Anymore personal attacks on my blog will be deleted without hesitation. You really are a silly little person.

Saturday, March 28, 2009  
Anonymous Sha77atah said...

This comment has been removed by a blog administrator.

Saturday, March 28, 2009  
Anonymous Salma said...

I while ago I read a book by Norm Frankenstein called the Holocaust Industry. I strongly recommend this book.

The author explains the culture of profiteering from the misery of Jews who perished during the Nazi Holocaust. This profiteering comes in many flavors including economic as well as political. I will not compare the holocaust to honor killing for obvious reasons , but there are similarities when it comes to the culture of profiteering.

It's unfair to characterize everyone involved in the honor killing campaign as profiteering from the misery of Jordanian women, but it's hard to discount the possibility that many are.
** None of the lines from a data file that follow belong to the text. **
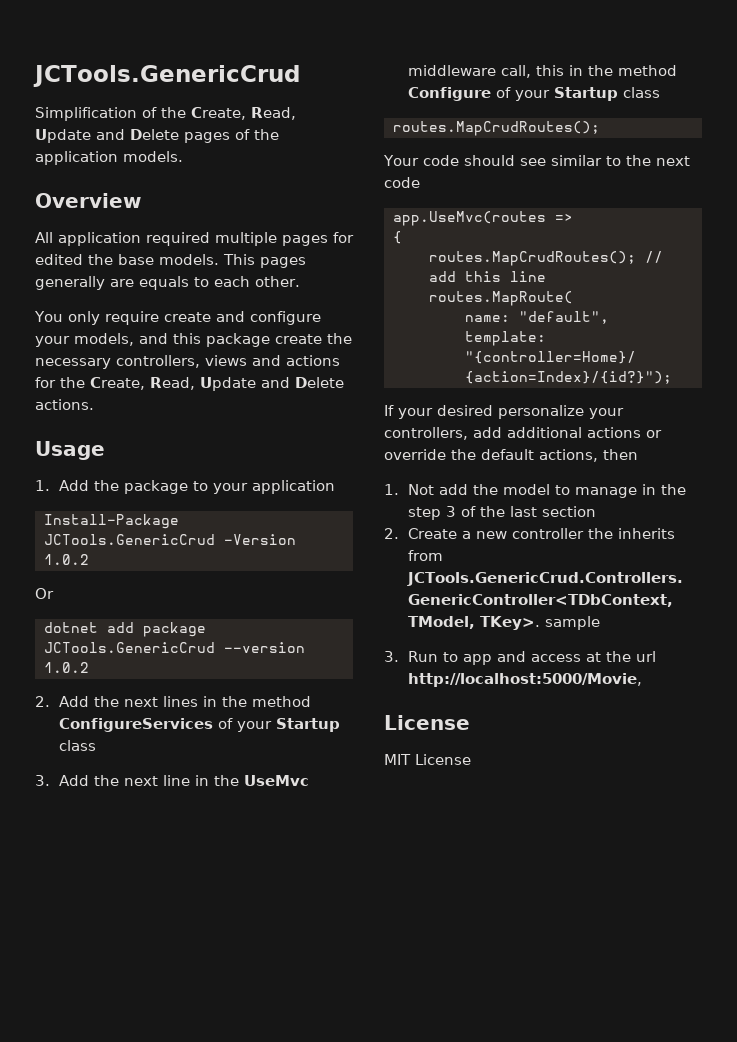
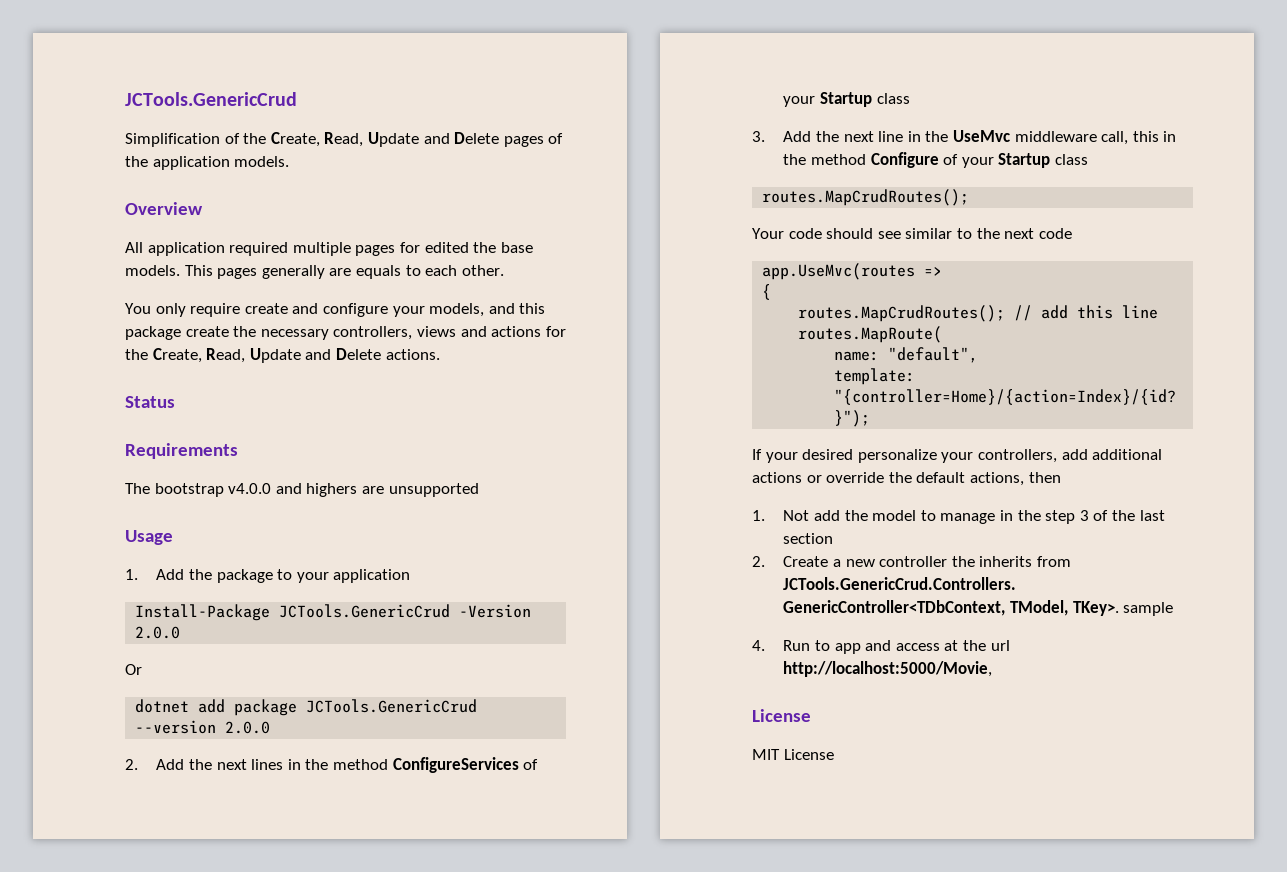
(94, 404) none -> [125,396,175,408] [125,443,238,459] [125,483,479,497] // Status // Requirements // The bootstrap v4.0.0 and highers are unsupported
[43,554,89,565] 1.0.2 -> [135,626,181,639] 2.0.0
[43,662,89,673] 1.0.2 -> [225,721,271,734] 2.0.0
[384,651,399,662] 3. -> [752,640,765,651] 4.

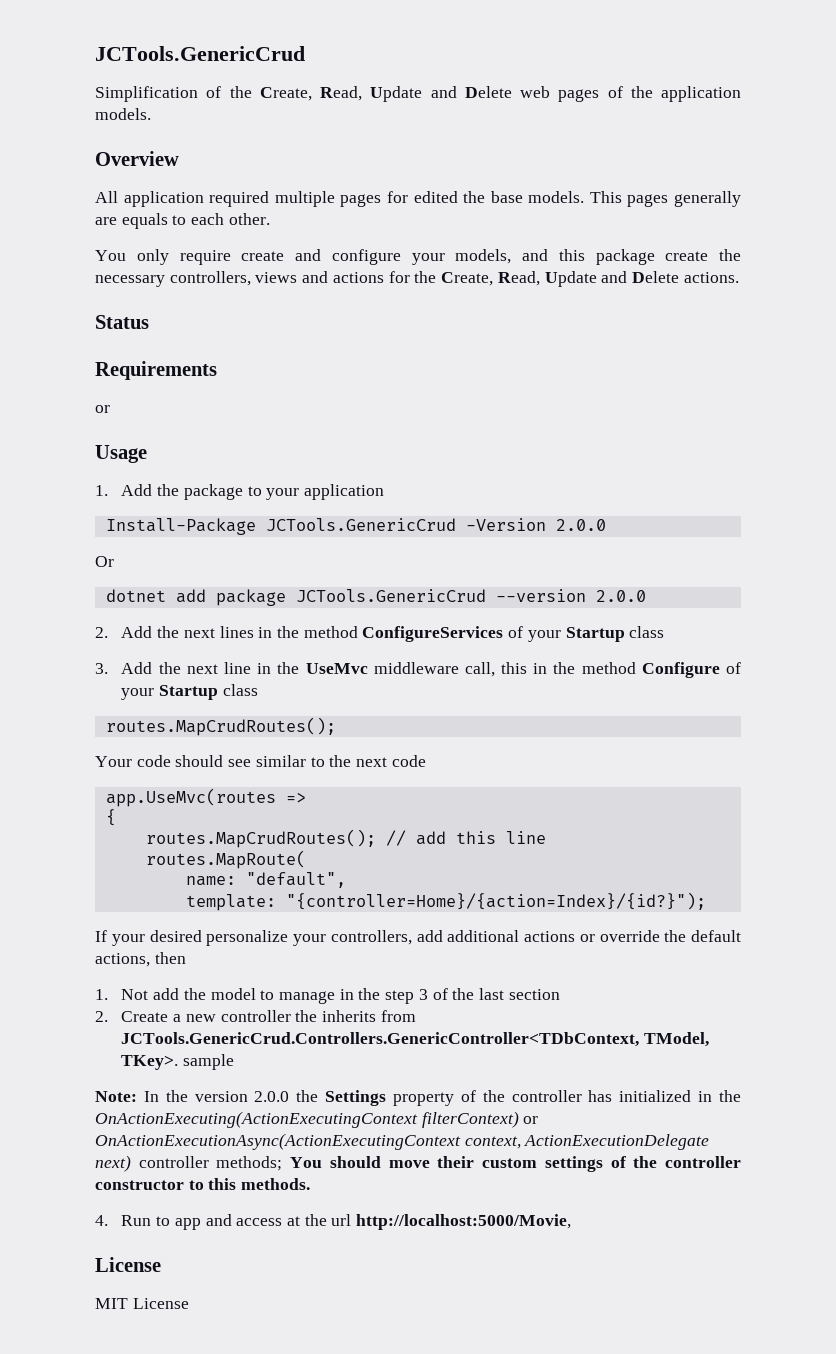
(500, 138) none -> [520,86,550,98] web
[125,483,479,497] The bootstrap v4.0.0 and highers are unsupported -> [95,405,110,413] or
(1174, 609) none -> [95,1090,741,1106] [95,1111,539,1128] [95,1133,710,1150] [95,1155,742,1172] [95,1178,311,1190] // Note: In the version 2.0.0 the Settings property of the controller has initialized in the OnActionExecuting(ActionExecutingContext filterContext) or OnActionExecutionAsync(ActionExecutingContext context, ActionExecutionDelegate next) controller methods; You should move their custom settings of the controller constructor to this methods.

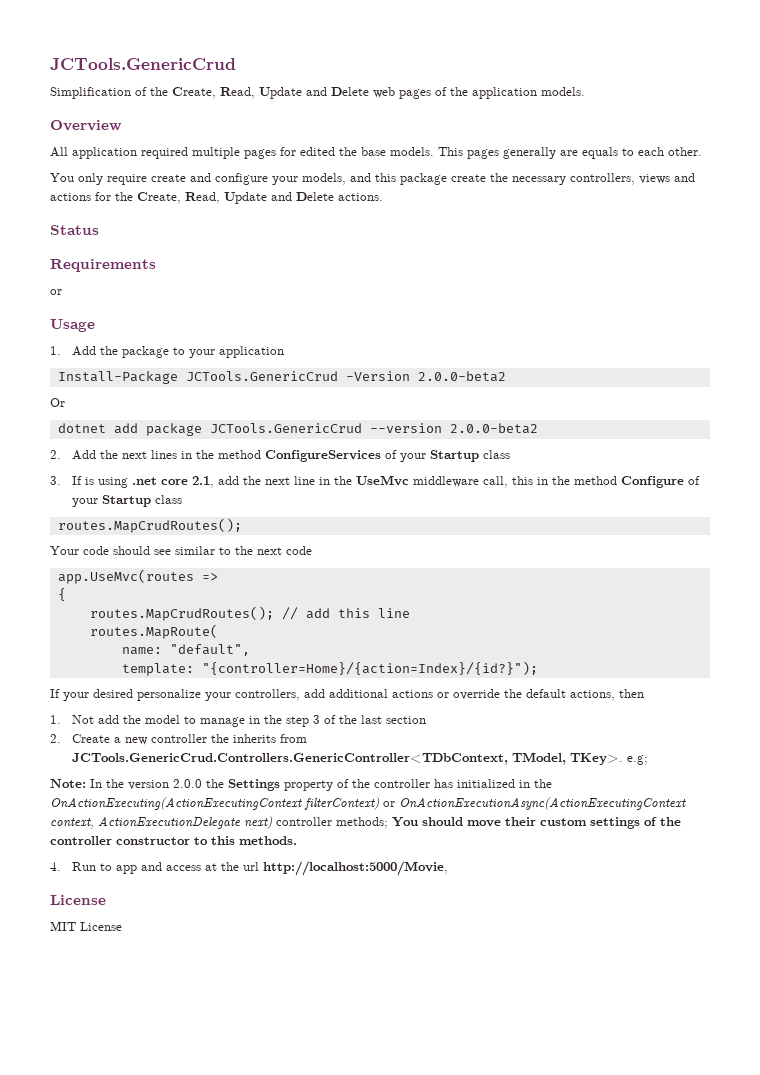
[555,519,606,531] 2.0.0 -> [417,371,506,382] 2.0.0-beta2
[595,590,646,602] 2.0.0 -> [449,423,538,434] 2.0.0-beta2
[121,662,153,674] Add -> [72,476,240,488] If is using .net core 2.1, add
[183,1054,235,1070] sample -> [627,755,649,765] e.g;

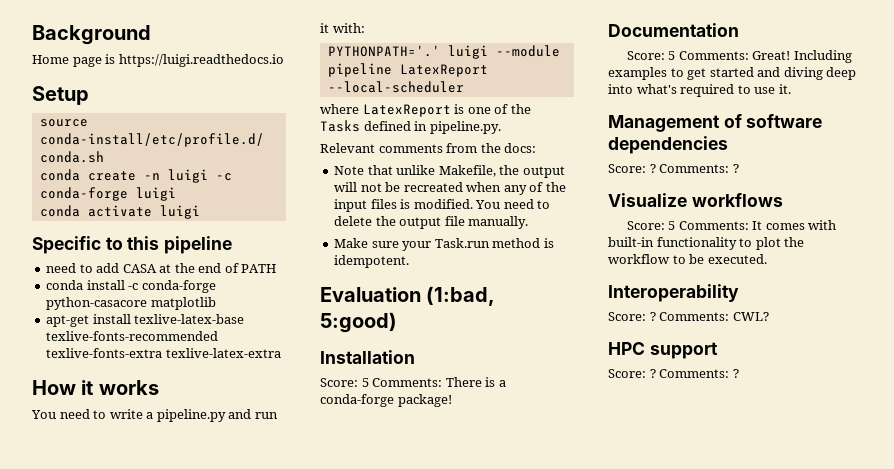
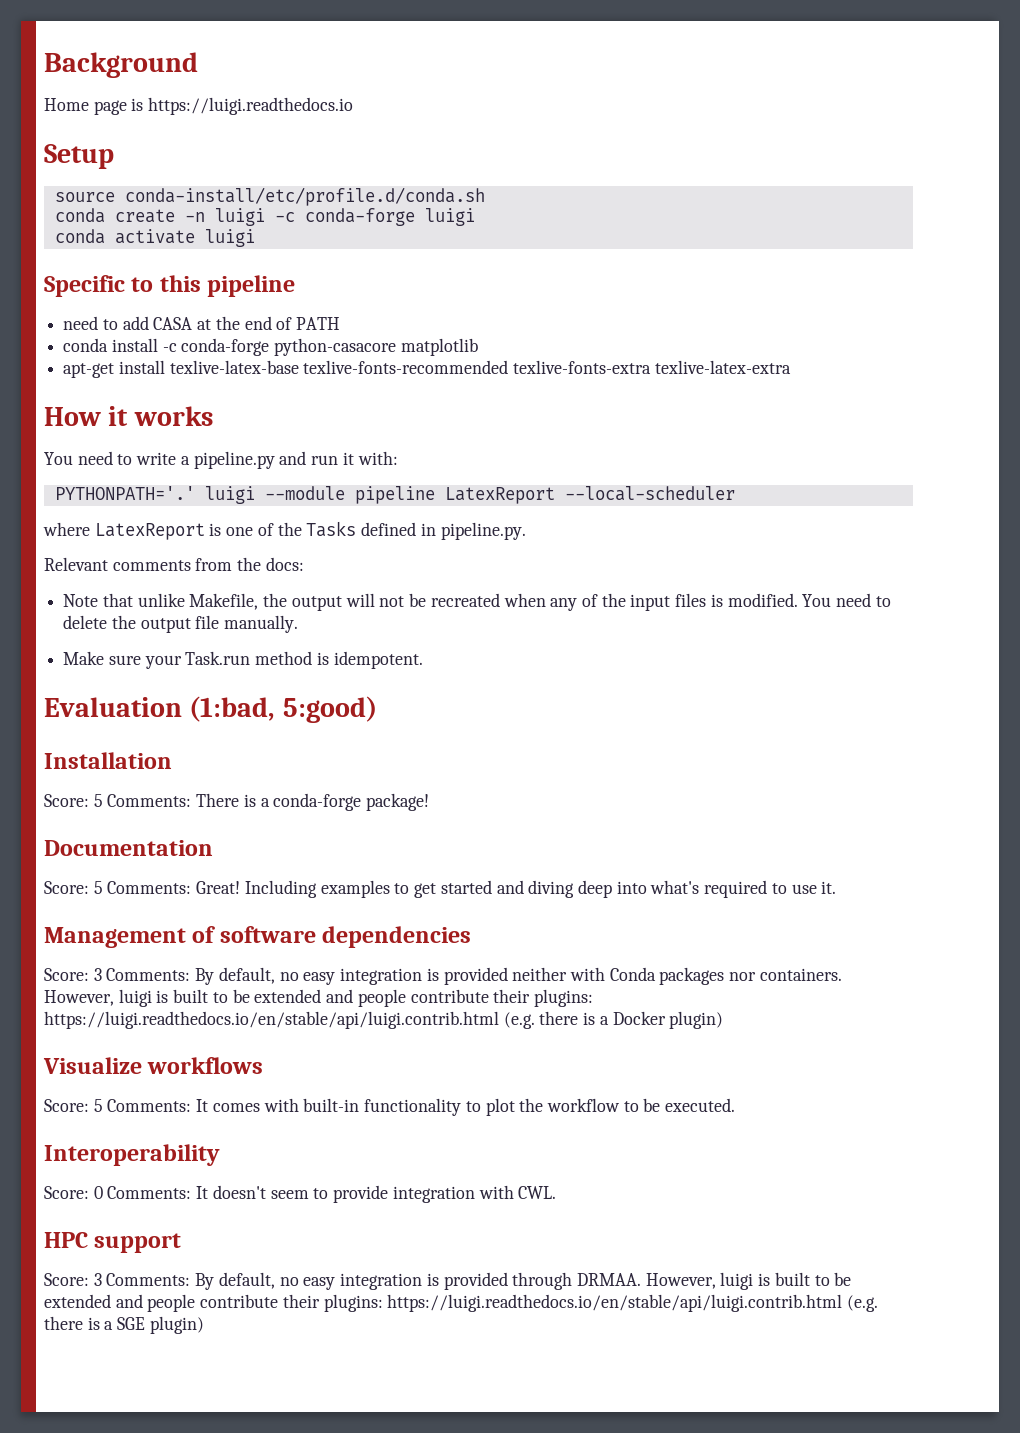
[649,164,739,173] ? Comments: ? -> [93,967,842,985] [44,989,593,1007] [44,1011,724,1029] 3 Comments: By default, no easy integration is provided neither with Conda packages nor containers. However, luigi is built to be extended and people contribute their plugins: https://luigi.readthedocs.io/en/stable/api/luigi.contrib.html (e.g. there is a Docker plugin)
[649,312,769,321] [608,342,718,359] [608,369,739,378] ? Comments: CWL? // HPC support // Score: ? Comments: ? -> [93,1185,557,1203] [44,1232,182,1253] [44,1272,852,1290] [44,1294,879,1312] [44,1316,204,1334] 0 Comments: It doesn't seem to provide integration with CWL. // HPC support // Score: 3 Comments: By default, no easy integration is provided through DRMAA. However, luigi is built to be extended and people contribute their plugins: https://luigi.readthedocs.io/en/stable/api/luigi.contrib.html (e.g. there is a SGE plugin)

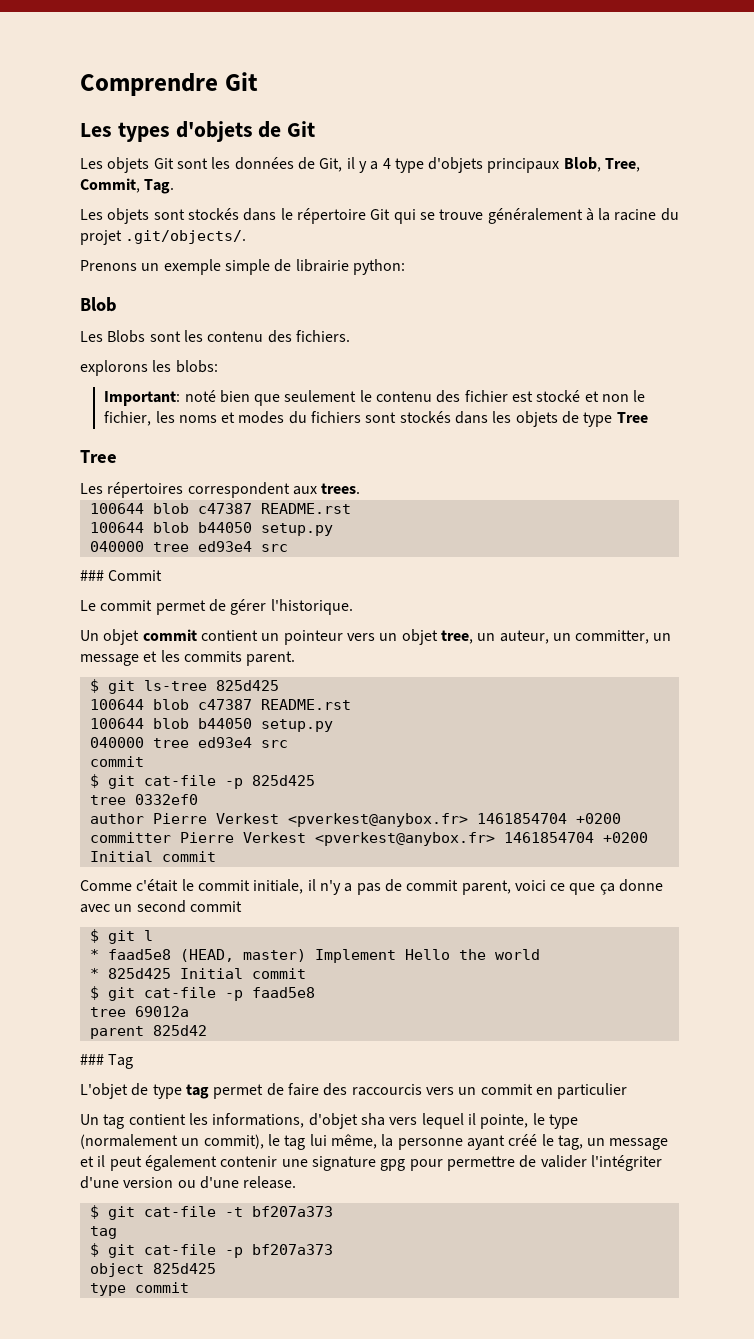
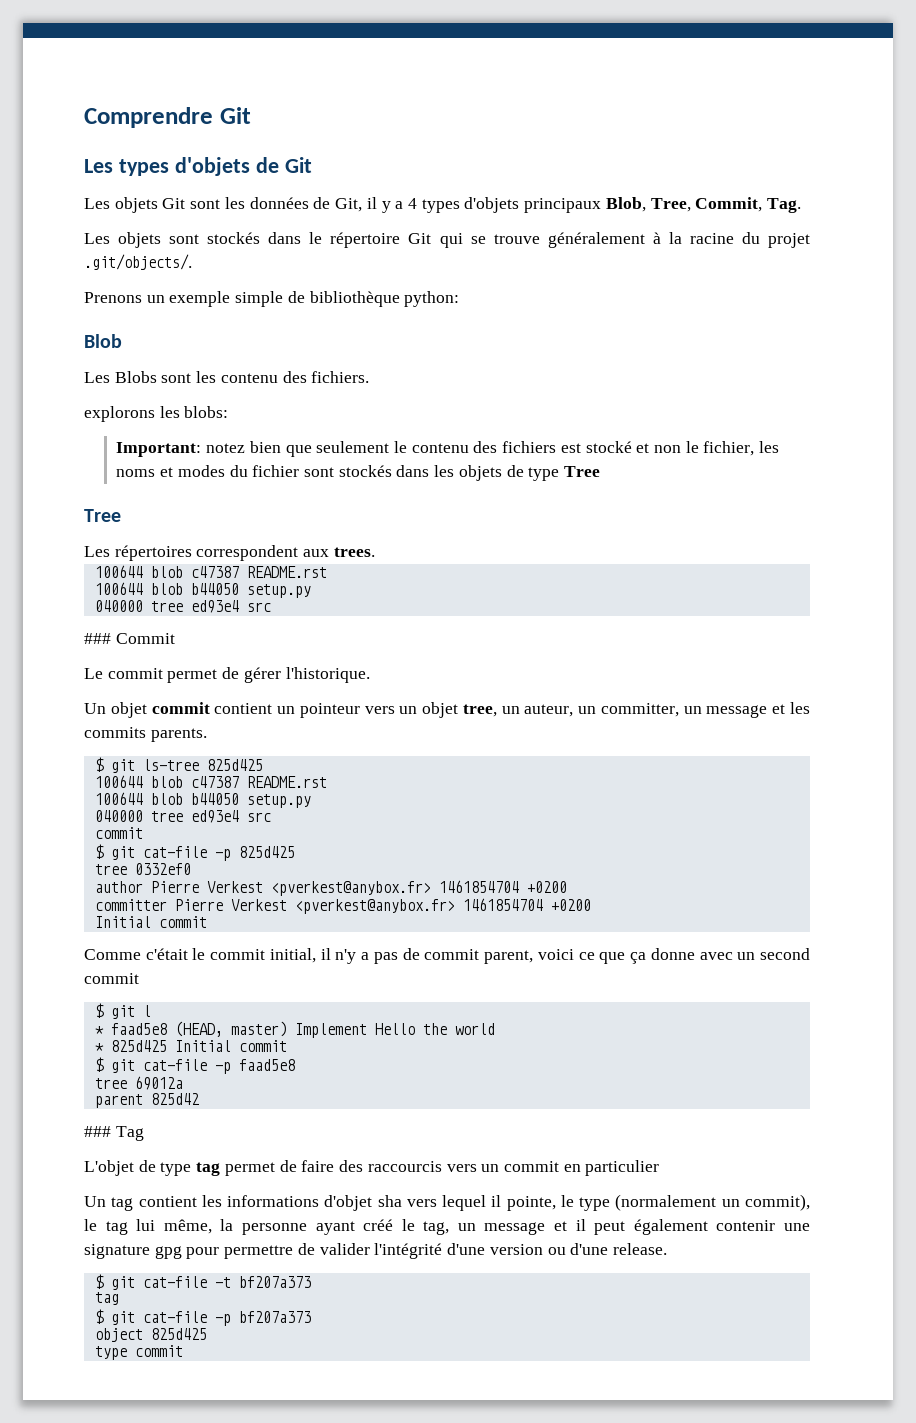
[394,158,424,173] type -> [421,199,460,213] types
[295,259,349,272] librairie -> [309,291,400,307] bibliothèque
[184,390,216,402] noté -> [206,443,246,453] notez
[464,390,508,402] fichier -> [502,441,557,453] fichiers
[311,411,362,423] fichiers -> [252,465,300,477] fichier
[246,651,296,666] parent. -> [150,728,207,742] parents.
[253,879,304,894] initiale, -> [269,948,316,963] initial,
[212,1113,305,1128] informations, -> [227,1195,320,1207] informations
[590,1155,662,1171] l'intégriter -> [374,1243,443,1259] l'intégrité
The question that keeps haunting honor killing campaigns do lend credence to this industry argument. If the King is the man who makes the ultimate decision to abolish honor killing laws and since his father put these laws on the books, why do honor killing activists keep challenging their energies to "educate" a population that is politically impotent and in one survey after another shows an overwhelming majority in favor of abolishing honor killing laws? Then we have the scope of the honor killing phenomena. Less than 20 per year in a country of 5 million is not an indictment of a culture and value. This is of course tragic and must be stopped. However, more Jordanian women get killed crossing the road in Jordan each year than by honor killing. Yet the massive effort and money and time put into exposing honor killing practices and the wrong focus of the campaigns do raise interesting questions. It's these contradictions that are hard to explain

With much of the resources put into fighting honor killing laws originating from right wing American groups, and with the Jordanian monarch being seen as a very close ally of the US, the contradictions are a result of these groups trying to protect their man while targeting Arab culture.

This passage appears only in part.